HELLP syndrome can be difficult to diagnose, especially if blood pressure and urine protein are not present. Hence, symptoms are sometimes mistaken for gastritis, hepatitis, gallbladder disease or even influenza.

What are the causes of HELLP syndrome?

There is no specific cause of HELLP syndrome. It is considered a variant of preeclampsia and is sometimes due to an underlying cause, such as antiphospholipid syndrome.

A genetic component has also been suggested as a cause. This pathology is more frequent in patients whose mothers suffered this complication during pregnancy. It is also more frequent in multiple pregnancies, in the first pregnancy, in women over 35 years of age and in patients with immune system diseases.

Can it be prevented?

There is no way to prevent HELLP syndrome. However, it is recommended:

  • Be in good physical shape before pregnancy.
  • Have regular prenatal visits throughout the pregnancy so that early diagnosis can be made.
  • Inform the specialist of previous risk pregnancies, as well as a family history of HELLP syndrome, pre-eclampsia or hypertensive disorders.

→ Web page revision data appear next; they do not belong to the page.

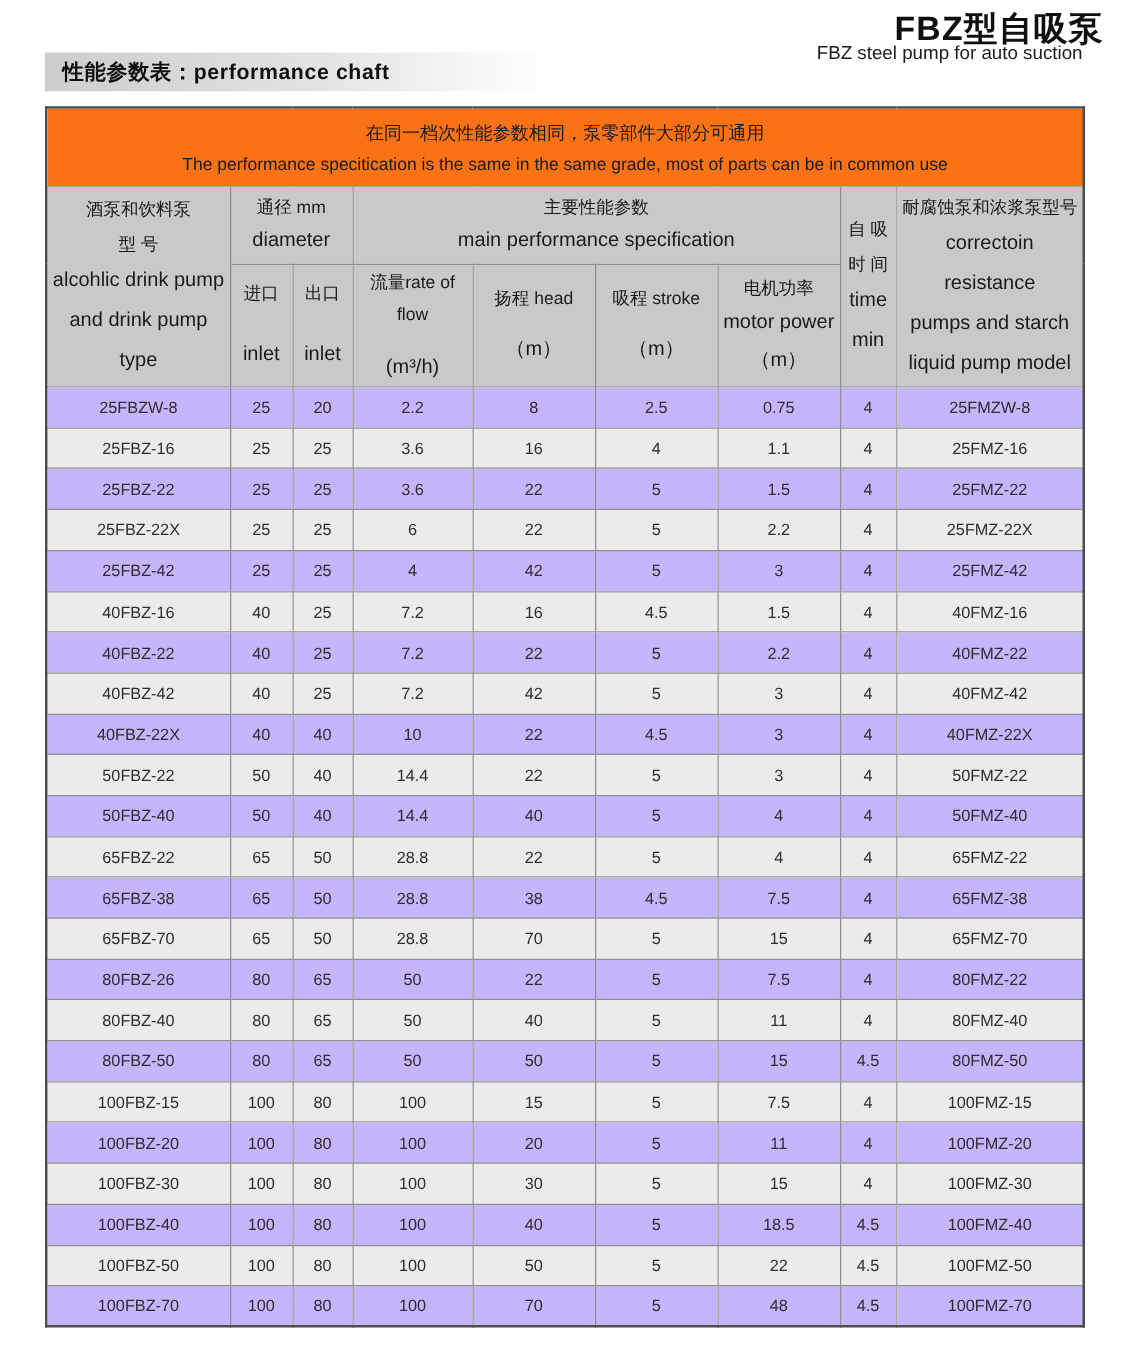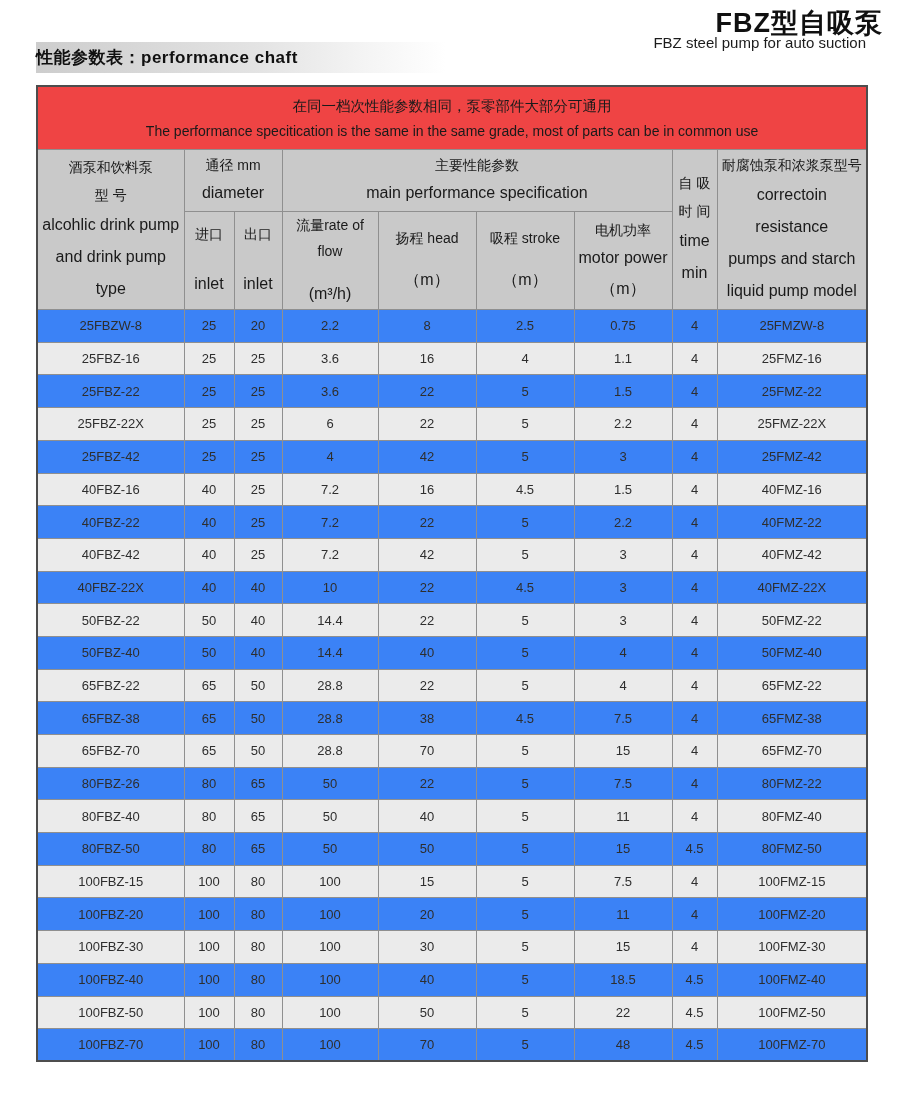--- a/index.html
+++ b/index.html
@@ -19,7 +19,7 @@
   .section-bar{
     position:absolute;left:36px;top:42px;width:410px;height:31px;
     background:linear-gradient(to right,#cdcdcd,#e4e4e4 55%,#f4f4f4 80%,rgba(255,255,255,0));
-    display:flex;align-items:center;box-sizing:border-box;
+    display:flex;align-items:center;padding-left:14px;box-sizing:border-box;
     font-size:17px;font-weight:bold;color:#101010;letter-spacing:0.5px;
   }
   table.spec{

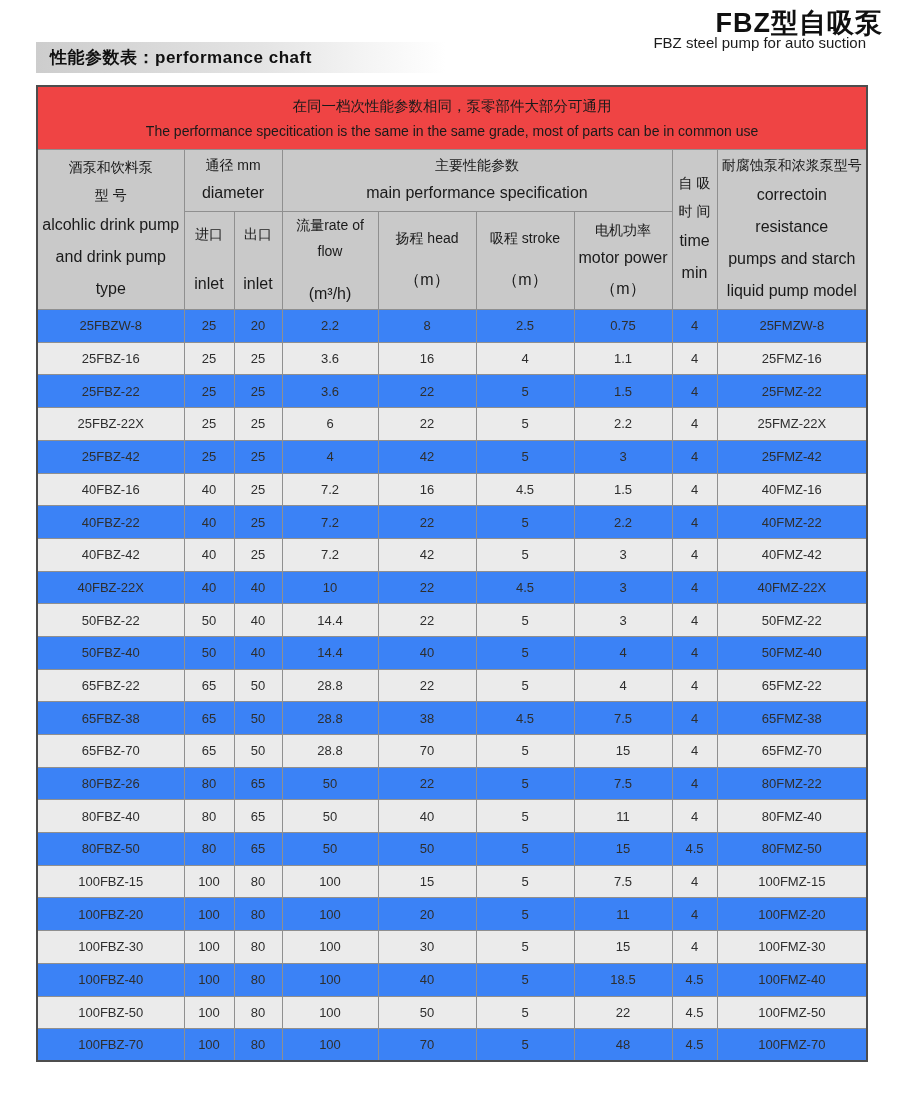--- a/index.html
+++ b/index.html
@@ -33,7 +33,7 @@
     padding:0 2px;box-sizing:border-box;overflow:hidden;
     font-weight:normal;
   }
-  .banner-cell{background:#ef4444;height:63px;}
+  .banner-cell{background:#f97316;height:63px;}
   .banner-zh{font-size:14.5px;color:#1a1a1a;margin-bottom:7px;}
   .banner-en{font-size:14px;color:#1a1a1a;}
   thead th{background:#c9c9c9;color:#1a1a1a;}

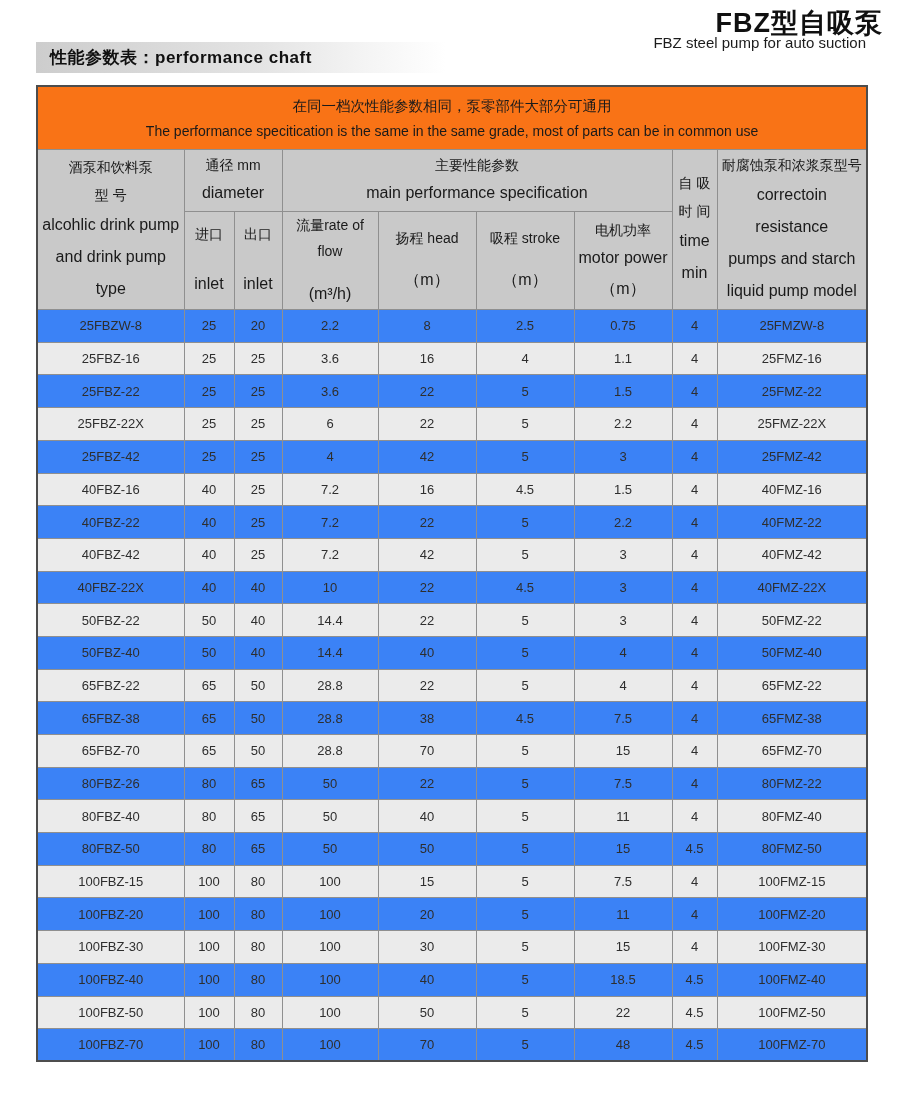--- a/index.html
+++ b/index.html
@@ -44,7 +44,7 @@
   .h-stack4 .h-line,.h-stack4 .h-line-zh{line-height:2.0;}
   tbody tr{height:32.7px;}
   tbody tr.even{background:#ebebeb;}
-  tbody tr.odd{background:#3b82f6;}
+  tbody tr.odd{background:#c4b5fd;}
   tbody td{font-size:13px;color:#2e2e2e;}
   tbody td:first-child,tbody td:last-child{font-size:13px;}
 </style>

Treatments for HELLP syndrome

Treatment is usually based on the use of antihypertensive medication and blood component transfusions. If necessary, the patient will be admitted for fetal well-being checks, blood tests and a low-salt diet.

If the baby has grown enough, in some cases delivery will be induced. The fetal condition must be assessed and the weeks of gestation must be taken into account. It is also essential that the delivery takes place in a hospital with a maternal and neonatal intensive care unit.

Which specialist treats you?

The specialist in charge of studying, diagnosing and treating women with HELLP syndrome is the expert in Gynecology and Obstetrics. Specifically, those specialized in fetal medicine and high-risk pregnancy, who will know how to distinguish the symptoms and establish the most accurate diagnosis possible.